Smoke blew into vineyards in wine country north of San Francisco, and rose above scenic Big Sur on the Central Coast and in the foothills and mountains of Los Angeles, San Bernardino and San Diego counties in the southern part of the state.

Oregon, Washington hit hard

Neighboring Oregon and Washington also have been beseiged.

More than 1,400 square miles have burned this week in Oregon, where hot, windy conditions continued.

Wildfires have scorched nearly 937 square miles in Washington.

One fire approached Molalla, Oregon, triggering a mandatory evacuation order for the community of about 9,000 people located 30 miles south of Portland. A police car rolled through the streets with a loudspeaker blaring “evacuate now.”

Inmates were being moved from a women’s prison less than a mile from Interstate 5 in Portland’s southern suburbs “out of an abundance of caution,” the Oregon Department of Corrections said.

With two large fires threatening to merge, some firefighters in Clackamas County, which includes Molalla, were told to disengage temporarily because of the danger. Officials tried to reassure residents who abandoned their homes, and law enforcement said patrols would be stepped up to prevent looting.

Meanwhile residents of the small Oregon town of Phoenix, near the California state line along Interstate 5, walked through a scene of devastation after one of the state’s many wildfires wiped out much of their community. A mobile home park, houses and businesses were burned, leaving twisted remains on charred ground.

Many of the residents were immigrants, with few resources to draw on.
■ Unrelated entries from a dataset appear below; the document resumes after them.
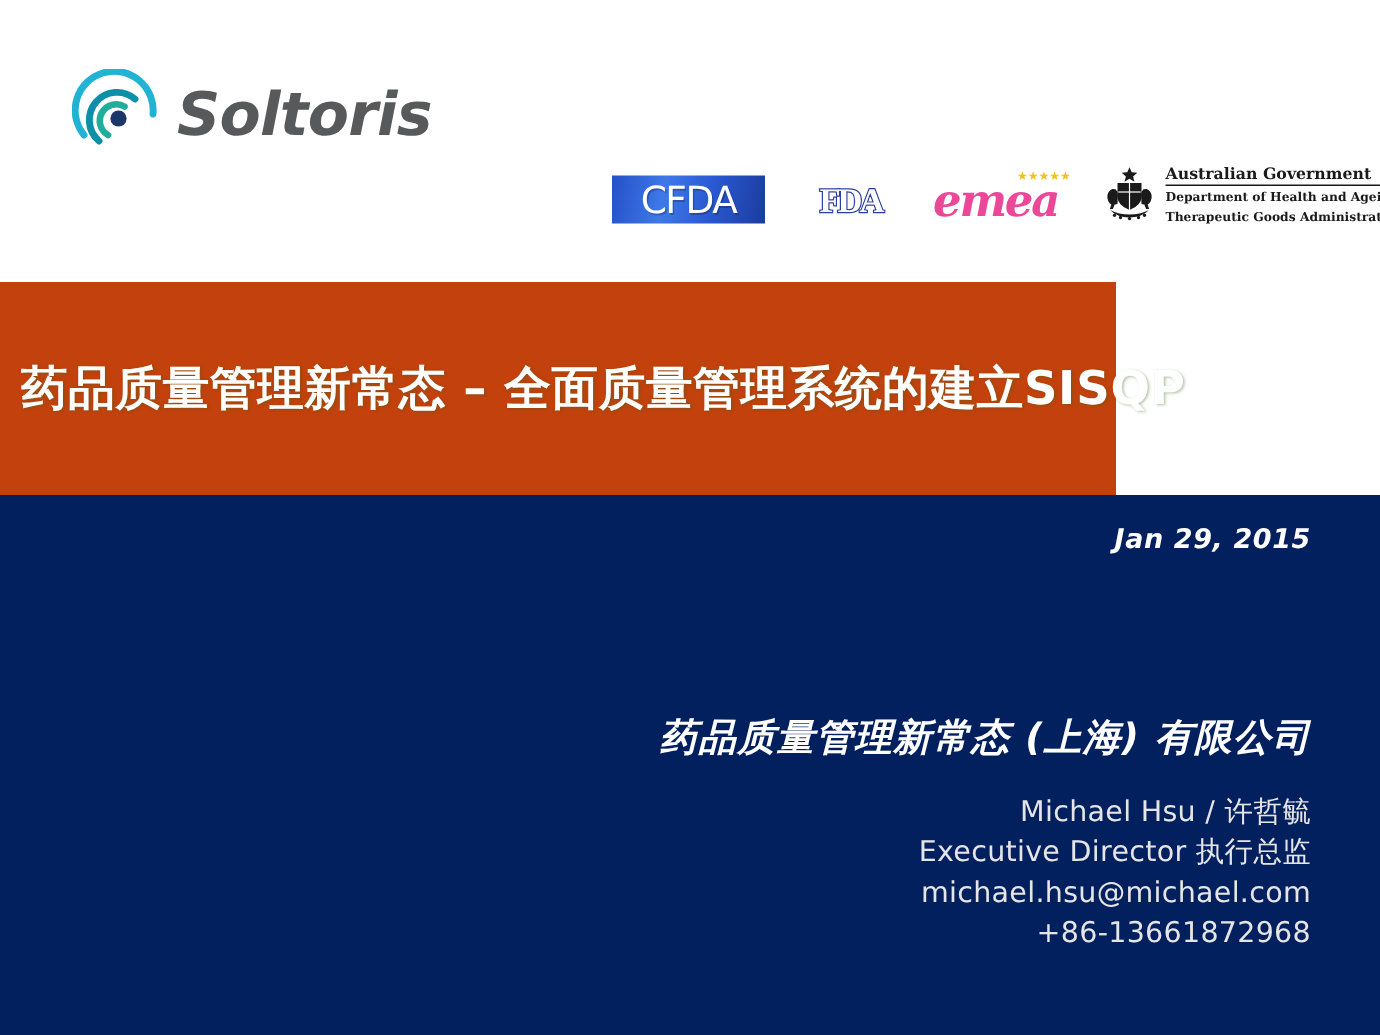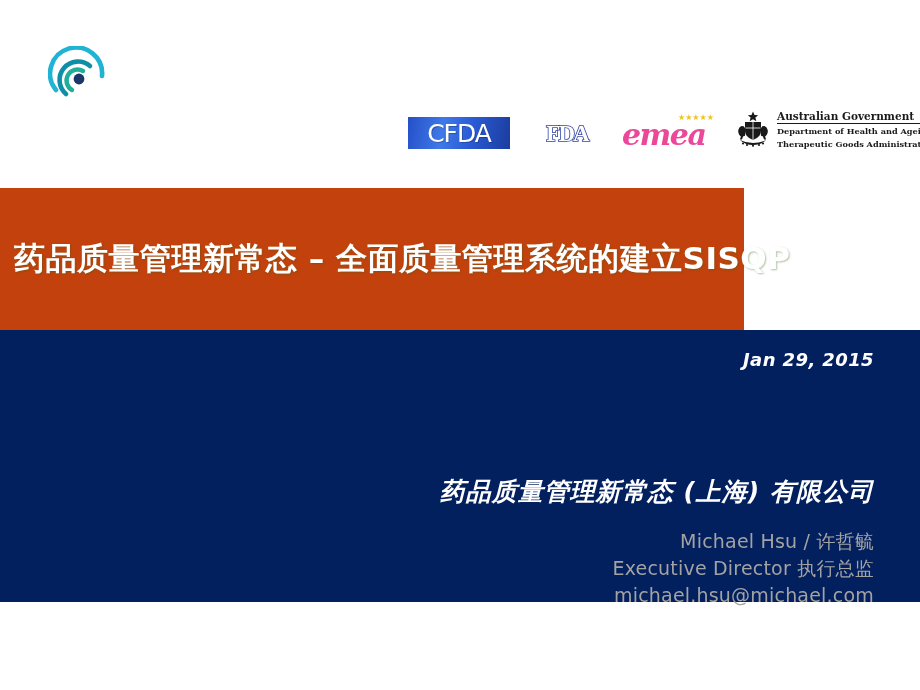--- a/index.html
+++ b/index.html
@@ -277,6 +277,7 @@
           <circle cx="31" cy="33" r="5.4" fill="#1b3668"></circle>
         </svg>
       </div>
+      <div class="brand-wordmark">Soltoris</div>
     </div>
 
     <div class="agency-row">

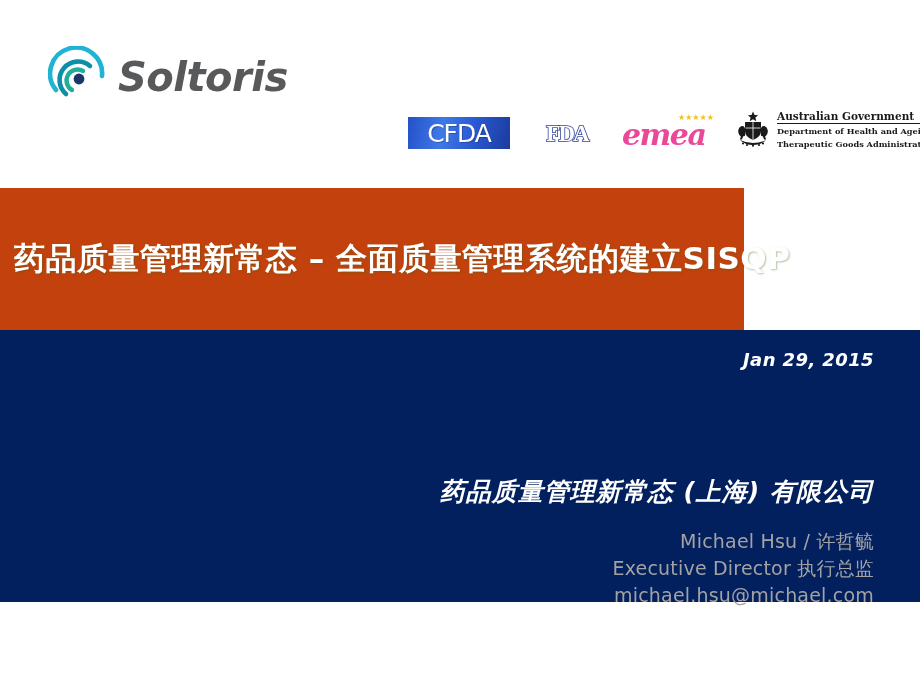--- a/index.html
+++ b/index.html
@@ -211,7 +211,7 @@
     left: 0;
     top: 330px;
     width: 920px;
-    height: 272px;
+    height: 360px;
     background: #021f5e;
   }
 

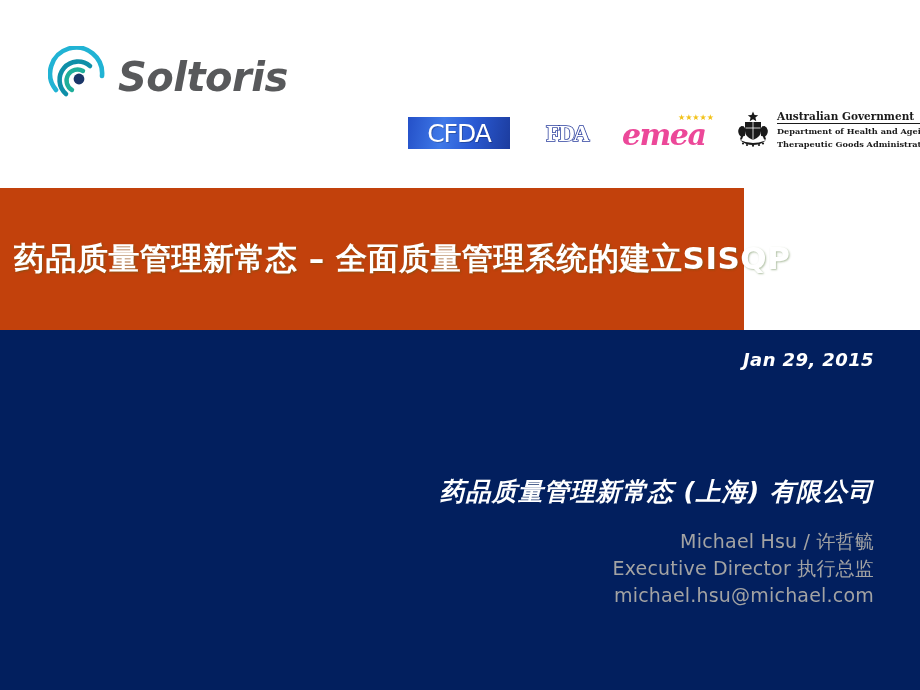--- a/index.html
+++ b/index.html
@@ -251,7 +251,7 @@
     font-family: "DejaVu Sans", sans-serif;
     font-size: 19px;
     font-weight: normal;
-    color: #a3a3a3;
+    color: #e5e5e5;
     line-height: 1.42;
     letter-spacing: 0.2px;
     white-space: nowrap;

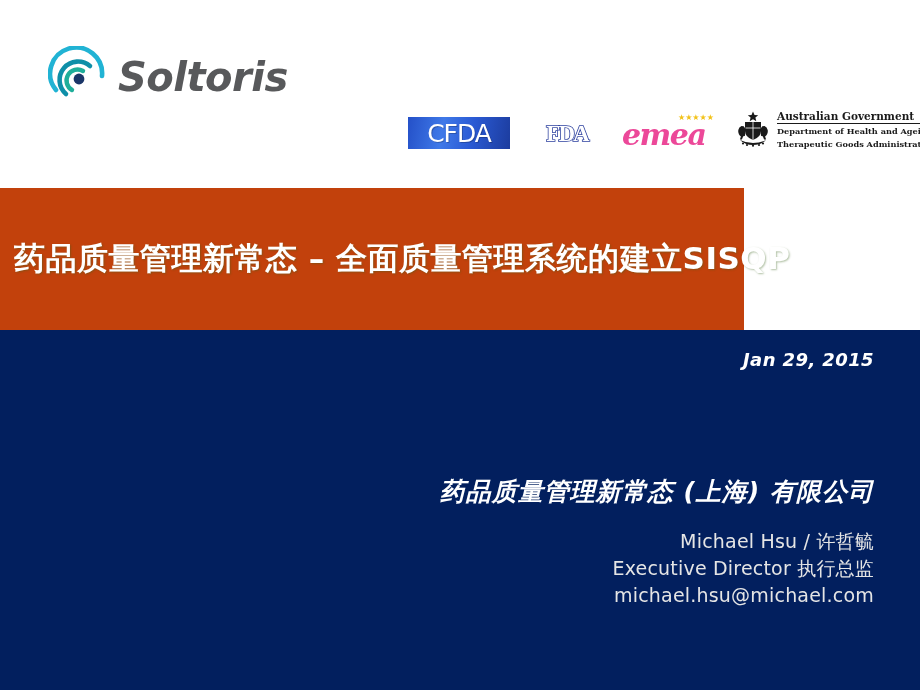--- a/index.html
+++ b/index.html
@@ -344,6 +344,7 @@
       <div class="contact-line">Michael Hsu / 许哲毓</div>
       <div class="contact-line">Executive Director 执行总监</div>
       <div class="contact-line">michael.hsu@michael.com</div>
+      <div class="contact-line">+86-13661872968</div>
     </div>
 
   </div>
The Federal Emergency Management Agency estimated that 600 homes were burned by the fire that started in Ashland and tore through Phoenix, the Mail Tribune of Medford reported.

Oregon officials haven’t released an exact death count for the wildfires but at least four fatalities have been reported in the state. One person was killed in wildfires in Washington.

Oregon officials were shocked by the number of simultaneous fires, which stood at 37 Thursday, according to the state Office of Emergency Management.